• **Activity**
Pick out the lines below that contain the string "Nintendo" and copy them all.

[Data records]

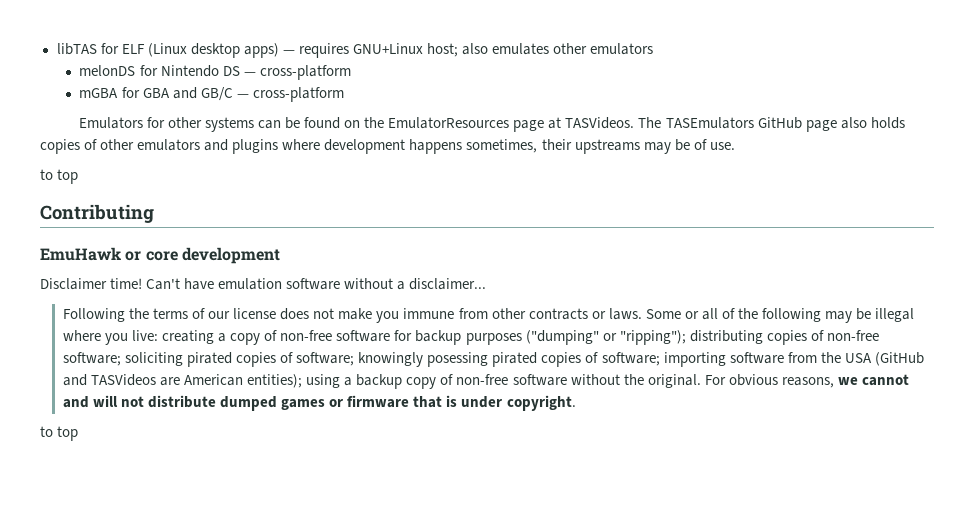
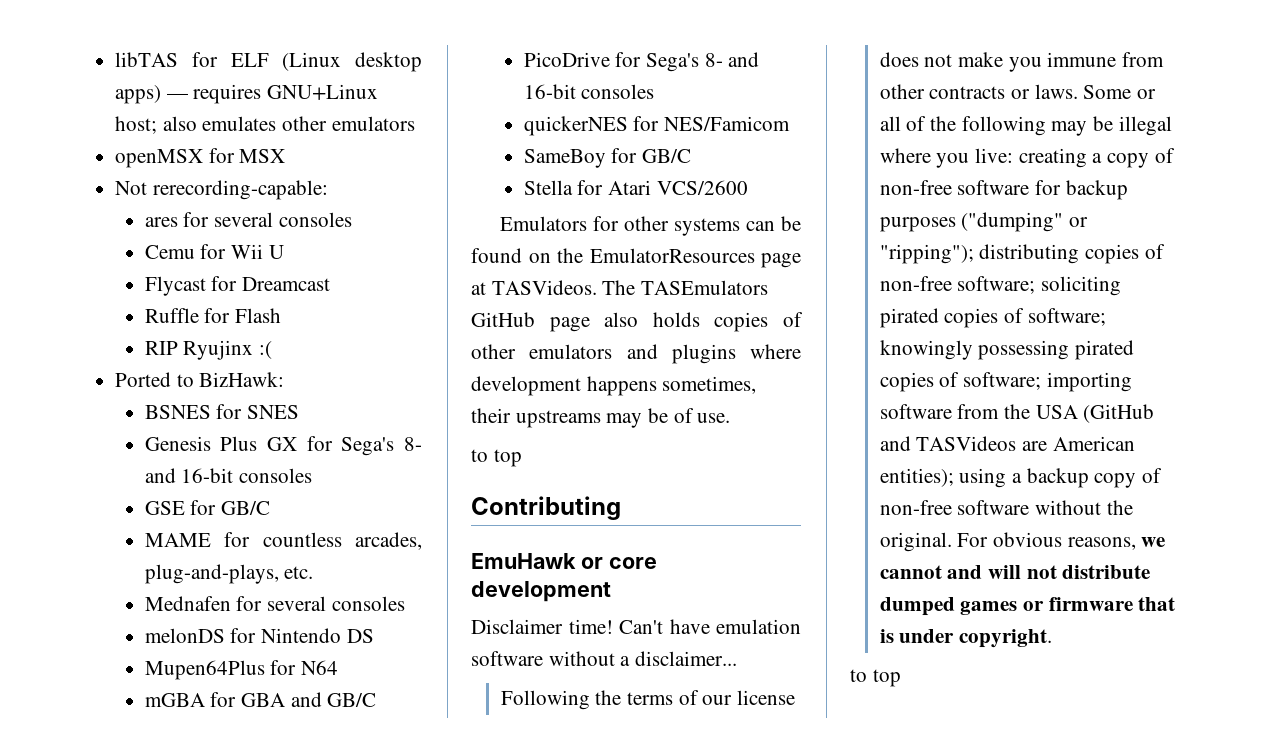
+ openMSX for MSX
+ Not rerecording-capable:
+ ares for several consoles
+ Cemu for Wii U
+ Flycast for Dreamcast
+ Ruffle for Flash
+ RIP Ryujinx :(
+ Ported to BizHawk:
+ BSNES for SNES
+ Genesis Plus GX for Sega's 8- and 16-bit consoles
+ GSE for GB/C
+ MAME for countless arcades, plug-and-plays, etc.
+ Mednafen for several consoles
- melonDS for Nintendo DS — cross-platform
+ melonDS for Nintendo DS
+ Mupen64Plus for N64
- mGBA for GBA and GB/C — cross-platform
+ mGBA for GBA and GB/C
+ PicoDrive for Sega's 8- and 16-bit consoles
+ quickerNES for NES/Famicom
+ SameBoy for GB/C
+ Stella for Atari VCS/2600
- Some or all of the following may be illegal where you live: creating a copy of non-free software for backup purposes ("dumping" or "ripping"); distributing copies of non-free software; soliciting pirated copies of software; knowingly posessing pirated copies of software; importing software from the USA (GitHub and TASVideos are American entities); using a backup copy of non-free software without the original.
+ Some or all of the following may be illegal where you live: creating a copy of non-free software for backup purposes ("dumping" or "ripping"); distributing copies of non-free software; soliciting pirated copies of software; knowingly possessing pirated copies of software; importing software from the USA (GitHub and TASVideos are American entities); using a backup copy of non-free software without the original.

• **Answer box**
- melonDS for Nintendo DS — cross-platform
+ melonDS for Nintendo DS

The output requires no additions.